EXERCISE INSTRUCTIONS: Exact transcription of the following records is needed, with every picture dropped.
#### AVAILABLE DATA
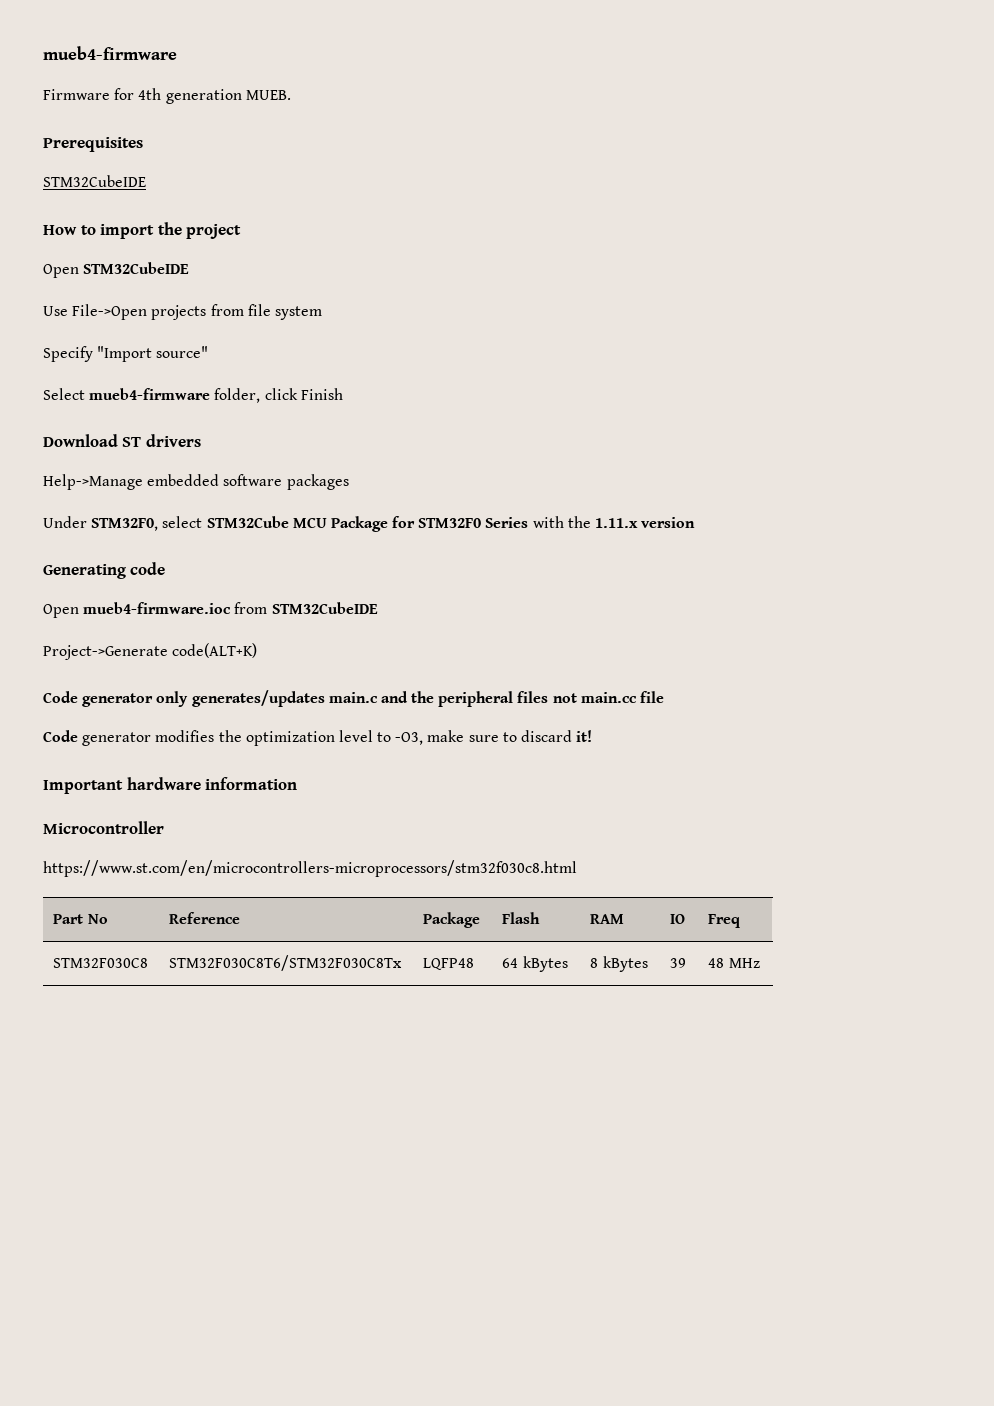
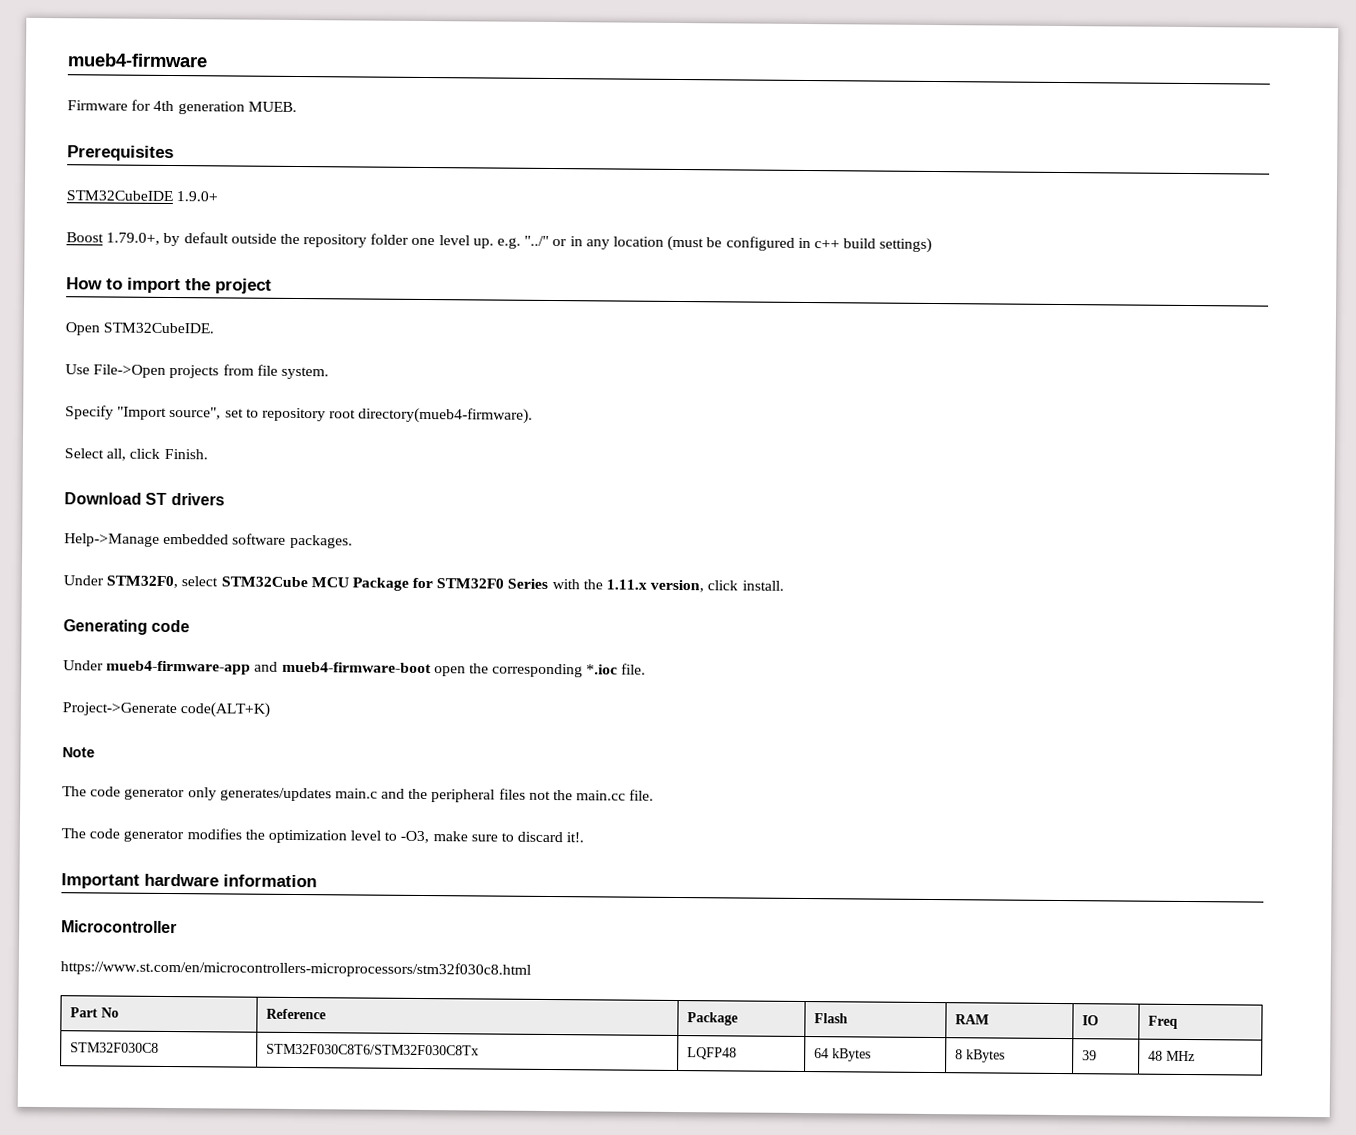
(146, 181) none -> [176,191,219,202] [66,232,933,253] 1.9.0+ // Boost 1.79.0+, by default outside the repository folder one level up. e.g. "../" or in any location (must be configured in c++ build settings)
[83,262,190,274] STM32CubeIDE -> [103,322,215,334] STM32CubeIDE.
[274,306,322,320] system -> [280,366,329,380] system.
[156,346,209,358] [43,388,343,403] source" // Select mueb4-firmware folder, click Finish -> [169,406,534,424] [64,448,208,461] source", set to repository root directory(mueb4-firmware). // Select all, click Finish.
[286,474,349,490] packages -> [289,534,353,549] packages.
[641,517,696,528] version -> [650,579,784,593] version, click install.
[43,602,378,618] Open mueb4-firmware.ioc from STM32CubeIDE -> [63,660,647,678] Under mueb4-firmware-app and mueb4-firmware-boot open the corresponding *.ioc file.
[43,691,78,703] Code -> [62,747,95,758] [62,786,122,797] Note // The code
[580,691,665,703] [43,730,78,742] main.cc file // Code -> [553,789,655,801] [61,828,121,839] the main.cc file. // The code
[576,730,593,742] it! -> [566,832,585,843] it!.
########
RESULT BELOW:
(146, 181) none -> [176,191,219,202] [66,232,933,253] 1.9.0+ // Boost 1.79.0+, by default outside the repository folder one level up. e.g. "../" or in any location (must be configured in c++ build settings)
[83,262,190,274] STM32CubeIDE -> [103,322,215,334] STM32CubeIDE.
[274,306,322,320] system -> [280,366,329,380] system.
[156,346,209,358] [43,388,343,403] source" // Select mueb4-firmware folder, click Finish -> [169,406,534,424] [64,448,208,461] source", set to repository root directory(mueb4-firmware). // Select all, click Finish.
[286,474,349,490] packages -> [289,534,353,549] packages.
[641,517,696,528] version -> [650,579,784,593] version, click install.
[43,602,378,618] Open mueb4-firmware.ioc from STM32CubeIDE -> [63,660,647,678] Under mueb4-firmware-app and mueb4-firmware-boot open the corresponding *.ioc file.
[43,691,78,703] Code -> [62,747,95,758] [62,786,122,797] Note // The code
[580,691,665,703] [43,730,78,742] main.cc file // Code -> [553,789,655,801] [61,828,121,839] the main.cc file. // The code
[576,730,593,742] it! -> [566,832,585,843] it!.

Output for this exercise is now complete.